Tudo o mais é ilusão e mentira.
Também a linguagem sofreu algumas retificações,
e certas conclusões, que me tinham parecido simples,
vi que eram temerárias. Não podia ainda escrever
a memória que havia de mandar ao Museu Nacional, ao
Instituto Histórico e às universidades alemãs,
não porque faltasse matéria, mas para acumular
primeiro todas as observações e ratificá-las.
Nos últimos dias, não saía de casa, não
respondia a cartas, não quis saber de amigos nem parentes.
Todo eu era canário. De manhã, um dos criados
tinha a seu cargo limpar a gaiola e pôr-lhe água
e comida. O passarinho não lhe dizia nada, como se
soubesse que a esse homem faltava qualquer preparo científico.
Também o serviço era o mais sumário do
mundo; o criado não era amador de pássaros.

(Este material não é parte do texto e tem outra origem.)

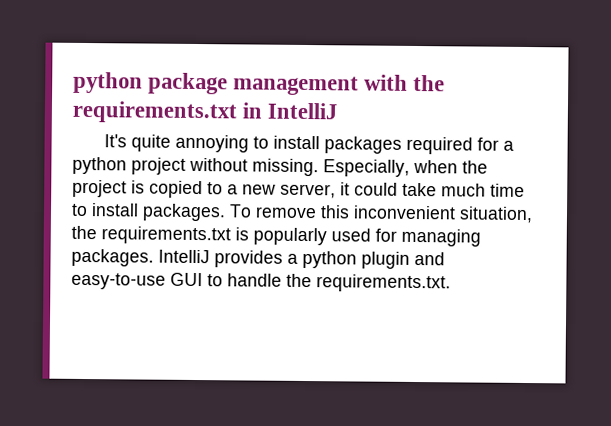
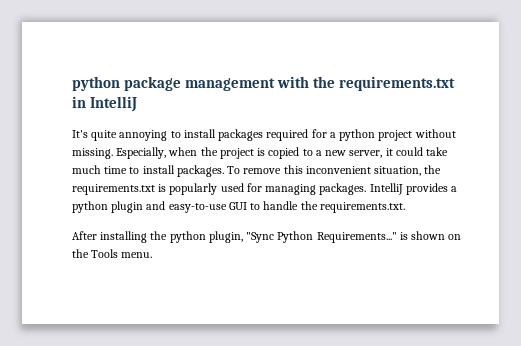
(451, 283) none -> [72,231,462,243] [72,249,153,258] // After installing the python plugin, "Sync Python Requirements..." is shown on the Tools menu.

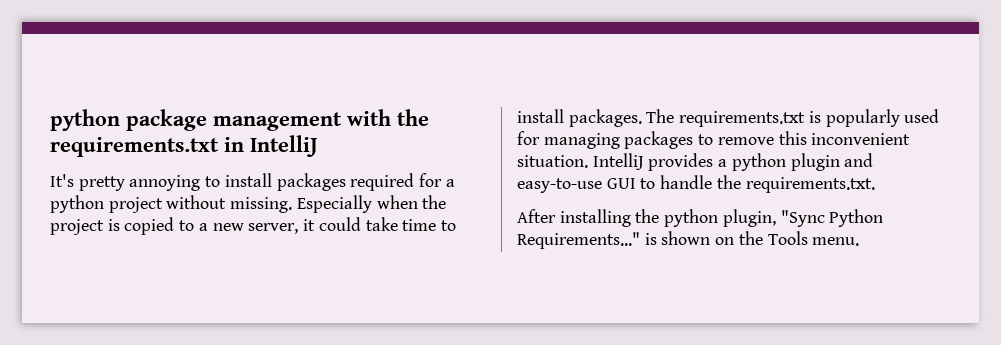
[91,130,118,141] quite -> [78,176,125,191] pretty
[116,147,167,159] Especially, -> [296,195,372,213] Especially
[72,165,101,174] much -> (398, 224) none
[227,165,442,176] To remove this inconvenient situation, the -> [646,109,675,123] The
[319,183,367,195] packages. -> [624,131,911,149] [517,155,588,168] packages to remove this inconvenient situation.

Um sábado amanheci enfermo, a cabeça e a espinha
doíam-me. O médico ordenou absoluto repouso;
era excesso de estudo, não devia ler nem pensar, não
devia saber sequer o que se passava na cidade e no mundo.
Assim fiquei cinco dias; no sexto levantei-me, e só
então soube que o canário, estando o criado
a tratar dele, fugira da gaiola. O meu primeiro gesto foi
para esganar o criado; a indignação sufocou-me,
caí na cadeira, sem voz, tonto. O culpado defendeu-se,
jurou que tivera cuidado, o passarinho é que fugira
por astuto...
- Mas não o procuraram?
- Procuramos, sim, senhor; a princípio trepou ao telhado,
trepei também, ele fugiu, foi para uma árvore,
depois escondeu-se não sei onde. Tenho indagado desde
ontem, perguntei aos vizinhos, aos chacareitos, ninguém
sabe nada.
Padeci muito; felizmente, a fadiga estava passada, e com algumas
horas pude sair à varanda e ao jardim. Nem sombra de
canário. Indaguei, corri, anunciei, e nada. Tinha já
recolhido as notas para compor a memória, ainda que
truncada e incompleta, quando me sucedeu visitar um amigo,
que ocupa uma das mais belas e grandes chácaras dos
arrabaldes. Passeávamos nela antes de jantar, quando
ouvi trilar esta pergunta:
- Viva, Sr. Macedo, por onde tem andado que desapareceu?
Era o canário; estava no galho de uma árvore.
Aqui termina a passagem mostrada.